Studio album by The Number Twelve Looks Like You
- Released: June 19, 2007
- Genre: Mathcore, post-hardcore, jazzcore
- Length: 37:28
- Label: Eyeball
- Producer: Casey Bates, The Number Twelve Looks Like You

The Number Twelve Looks Like You chronology
| Nuclear. Sad. Nuclear. (2005) | Mongrel (2007) | Worse Than Alone (2009) |

= Mongrel (The Number Twelve Looks Like You album) =

Mongrel is the third album by American mathcore band The Number Twelve Looks Like You. Recorded in Seattle over a four-month period, it is the follow-up to 2005's Nuclear. Sad. Nuclear.. In its opening week, it reached a peak position of 19 on the Top Heatseeker, and 34 on top Independent Albums Billboard Charts. On April 12, 2015 the album was re-released on limited edition, hand numbered cassettes.

Professional ratings
Review scores
| Source | Rating |
| AllMusic | link |
| AbsolutePunk | (78%) link |
| A.V. Club | (B+) link |
| SputnikMusic | link |
| PunkNews.org | link |
| Metal Injection | link |

==Sound and style==
Singer Jesse Korman, describing the album, has stated: "We don't want to sound like anybody else.

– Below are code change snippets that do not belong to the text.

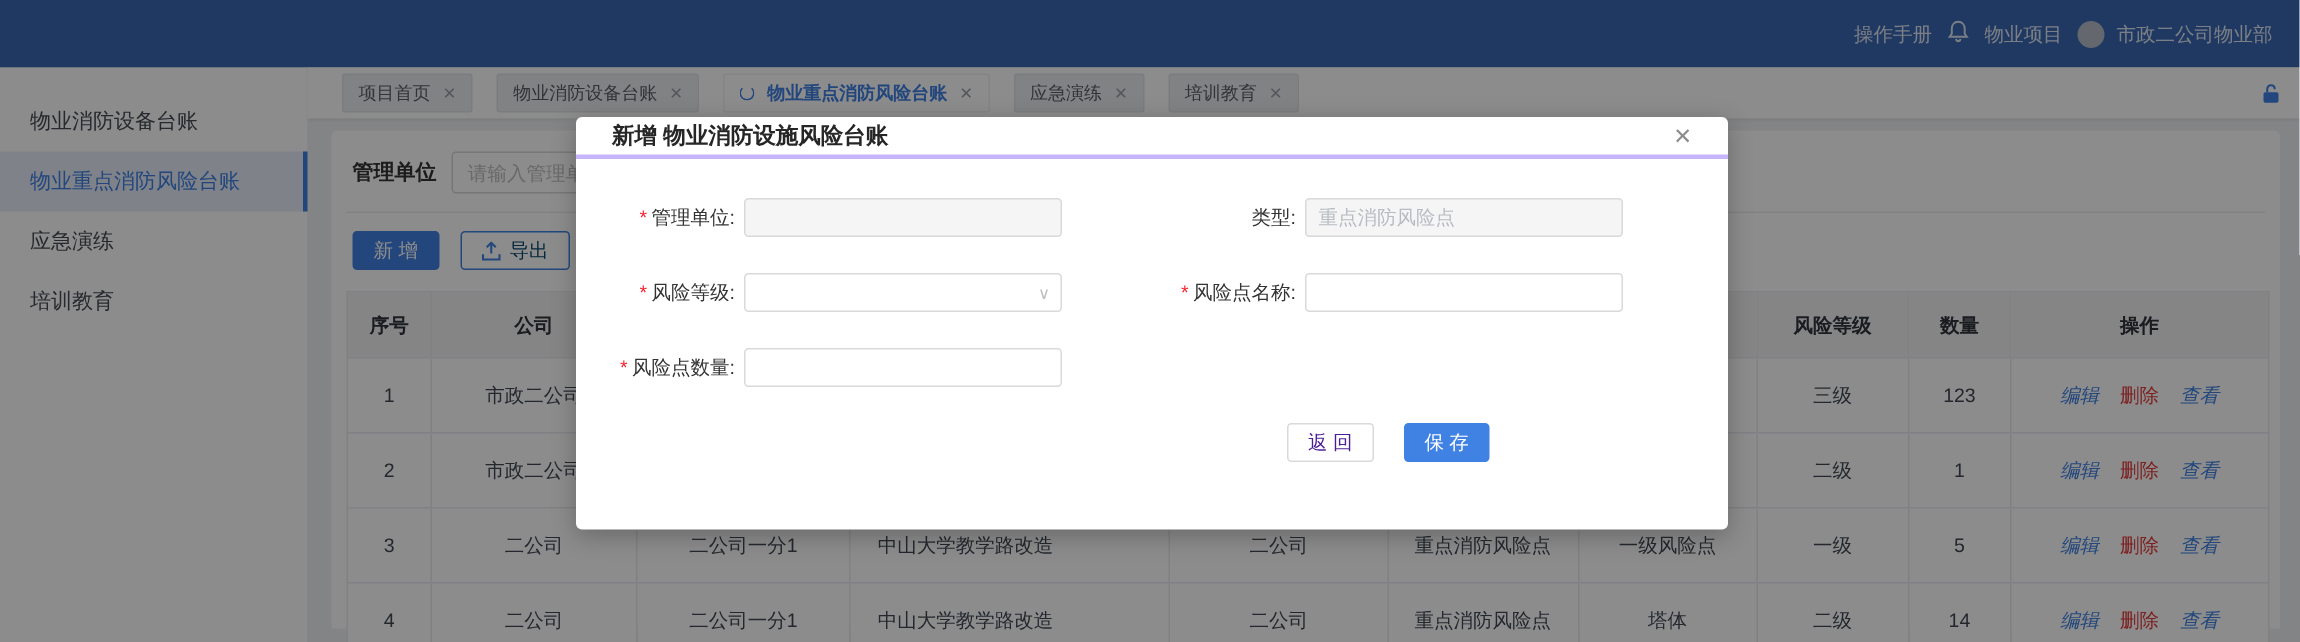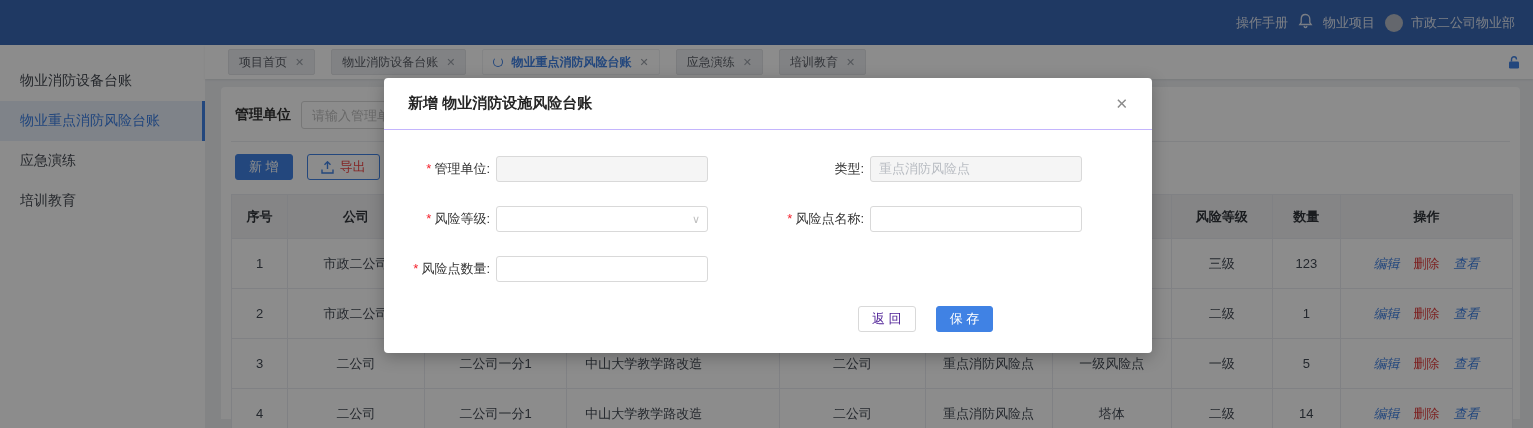--- a/index.html
+++ b/index.html
@@ -69,7 +69,7 @@
   .dim { position:absolute; inset:0; background:rgba(0,0,0,0.45); z-index:10; }
   .modal { position:absolute; left:384px; top:78px; width:768px; height:275px; background:#fff; z-index:20;
     border-radius:4px; box-shadow:0 4px 16px rgba(0,0,0,0.25); }
-  .modal-head { height:52px; display:flex; align-items:center; padding:0 24px; border-bottom:1px solid #c4b5fd;justify-content:center; }
+  .modal-head { height:28px; display:flex; align-items:center; padding:0 24px; border-bottom:3px solid #c4b5fd;justify-content:center; }
   .modal-title { font-size:15px; font-weight:bold; color:#262626; }
   .modal-close { margin-left:auto; font-size:15px; color:#8c8c8c; cursor:pointer; }
   .modal-grid { display:grid; grid-template-columns:104px 212px 150px 212px; column-gap:6px; row-gap:24px;

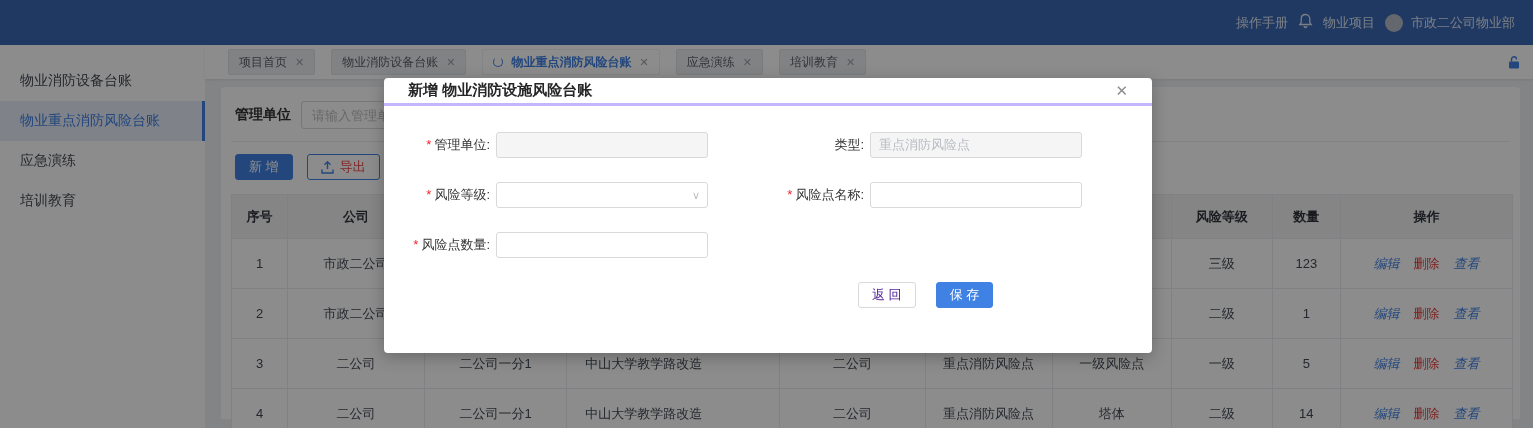--- a/index.html
+++ b/index.html
@@ -53,7 +53,7 @@
   .btn { height:26px; border-radius:3px; font-size:13px; display:inline-flex; align-items:center; gap:6px;
     padding:0 13px; cursor:pointer; border:1px solid transparent; }
   .btn-primary { background:#4082e4; color:#fff; border-color:#4082e4; }
-  .btn-ghost { background:#fff; color:#ef4444; border-color:#4082e4; }
+  .btn-ghost { background:#fff; color:#0c4a6e; border-color:#4082e4; }
 
   
   table { border-collapse:collapse; table-layout:fixed; width:1282px; margin-top:14px; font-size:13px; }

We stepped it up to the point where we've killed everything we've ever done previously, while a lot of bands that started out heavier have seemed to be going more melodic and easier on crowds — at least that's the trend. It seems to be the path a lot of these heavy bands are going these days, and we didn't want our fans to be like, 'Oh no, it's all just going to be melodic.' We wanted to make sure we really kicked some ass [on Mongrel]. I don't know where we fit in, genre-wise, but this record's definitely something you've never heard before. On top of being incredibly heavy, there's stuff in there that's just the catchiest stuff I've heard in so long."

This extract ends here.